Panthéon égyptien, collection des personnages mythologiques de l'ancienne Égypte, d'après les monuments
Firmin Didot (p. 165-166).

THOTH,

LE SECOND HERMÈS IDENTIFIÉ AVEC LA LUNE.
Planche 30 (G)

On a vu dans la planche 14 (G), représentant la Barque ou Bari symbolique du dieu Pooh, que le disque et le croissant lunaires sont produits comme les emblèmes spéciaux d’une divinité portant à la fois le nom de Ooh ou loh et celui de Thôout ou Thôouti : les titres Dieu grand, Seigneur du ciel et Roi des dieux, qui accompagnent cette double appellation, prouvent incontestablement qu’elle se rapporte à un seul personnage mythique ; et nous devons conclure de ce fait que, dans leurs spéculations théologiques, les prêtres égyptiens identifiaient, sous certains rapports, le Dieu-Lune avec le second Hermès, Thoth ibiocéphale.

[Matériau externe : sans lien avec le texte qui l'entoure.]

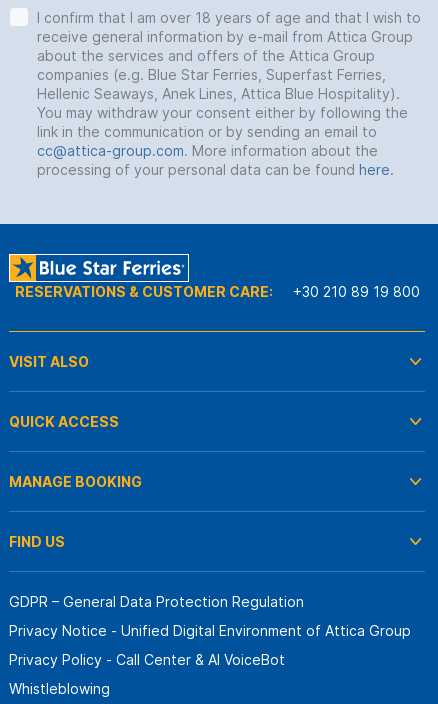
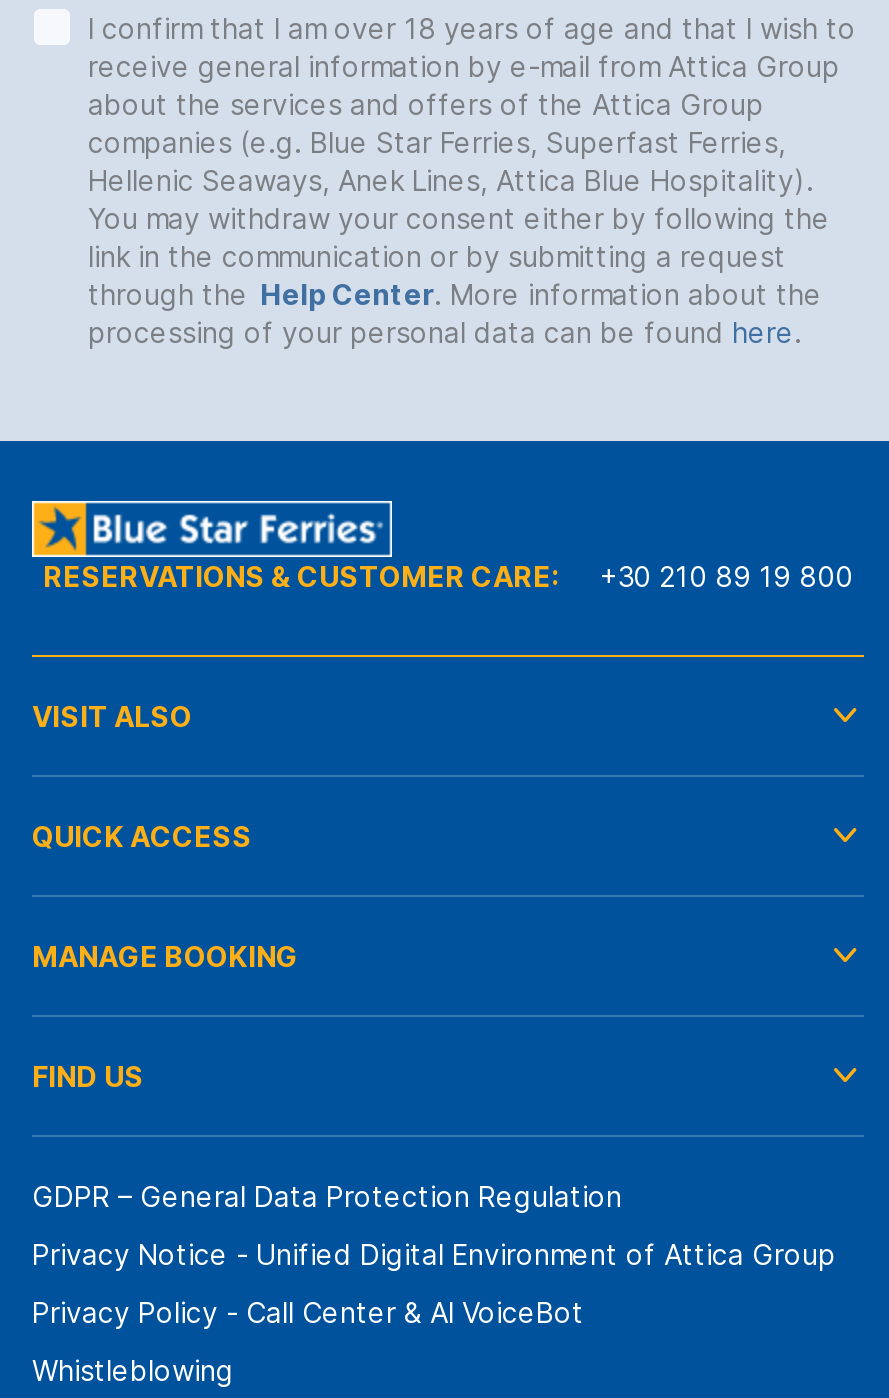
- link in the communication or by sending an email to
- cc@attica-group.com. More information about the
+ link in the communication or by submitting a request
+ through the Help Center. More information about the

Une belle stèle du musée royal égyptien de S. M. le Roi de Sardaigne, démontre encore mieux ce que nous venons d’avancer.

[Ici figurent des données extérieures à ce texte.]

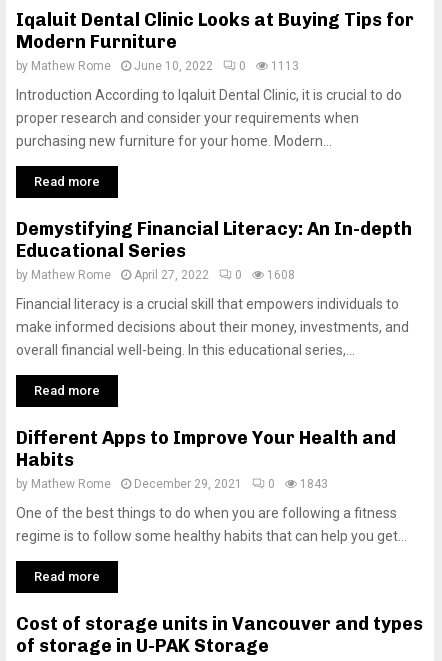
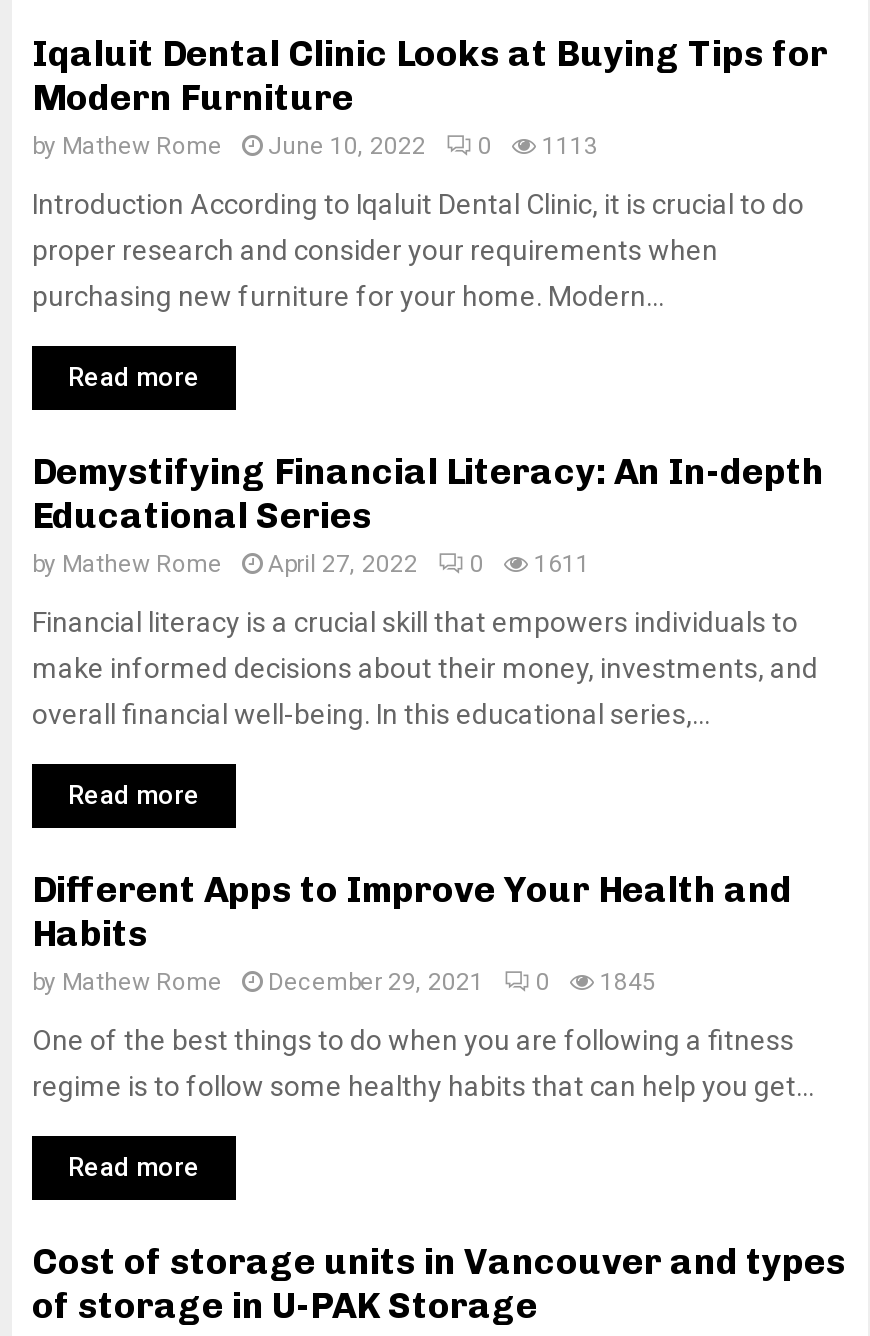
- by Mathew Rome April 27, 2022 0 1608
+ by Mathew Rome April 27, 2022 0 1611

- by Mathew Rome December 29, 2021 0 1843
+ by Mathew Rome December 29, 2021 0 1845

Ce monument[1] dont la partie supérieure est fidellement rendue sur notre planche 30 (G), n’est qu’une espèce de grand Προσκύνημα ou acte d’adoration de trois individus d’une même famille, représentés à genoux au-dessous d’un texte hiéroglyphique, de dix colonnes, contenant la prière adressée au dieu qui était l’objet de leur culte. Le principal personnage est un Égyptien dont le nom propre, exprimé symboliquement, signifie bonne année ; il est suivi de sa sœur Thani ou Thoni, prosternée comme lui ; devant eux est une très-jeune fille nommée Djernil, debout et élevant les bras en signe d’adoration, à l’imitation de son oncle et de sa mère.

Le haut de la stèle est occupé par une grande barque placée, non sur l’image conventionnelle de l’eau, comme les barques des habitants de la Terre, mais sur le signe hiéroglyphique du Ciel, tracé de très-grande proportion[2]. Les Égyptiens, qui ne considéraient la sculpture et la peinture que comme une sorte d’écriture plus riche et plus monumentale que celle dont ils se servaient pour les usages communs, voulaient exprimer, ainsi, que les êtres divins se mouvaient dans la vaste étendue pour les des cieux. Le dieu, assis au milieu de la barque, est caractérisé par une tête d’ibis, couverte de la coiffure ordinaire, mais surmontée du disque et du croissant de la Lune : la légende qui l’accompagne, Ⲟⲟϩ ou Ⲓⲟϩⲑⲱⲟⲩⲧ, Ooh-Thôout, n’est que le nom du Dieu-Lune, réuni à celui du second Hermès ; tout comme le simulacre que ce double nom désigne, est formé des images combinées de la Lune et du second Hermès. L’identification de ces deux personnages mythiques ne peut donc plus être douteuse.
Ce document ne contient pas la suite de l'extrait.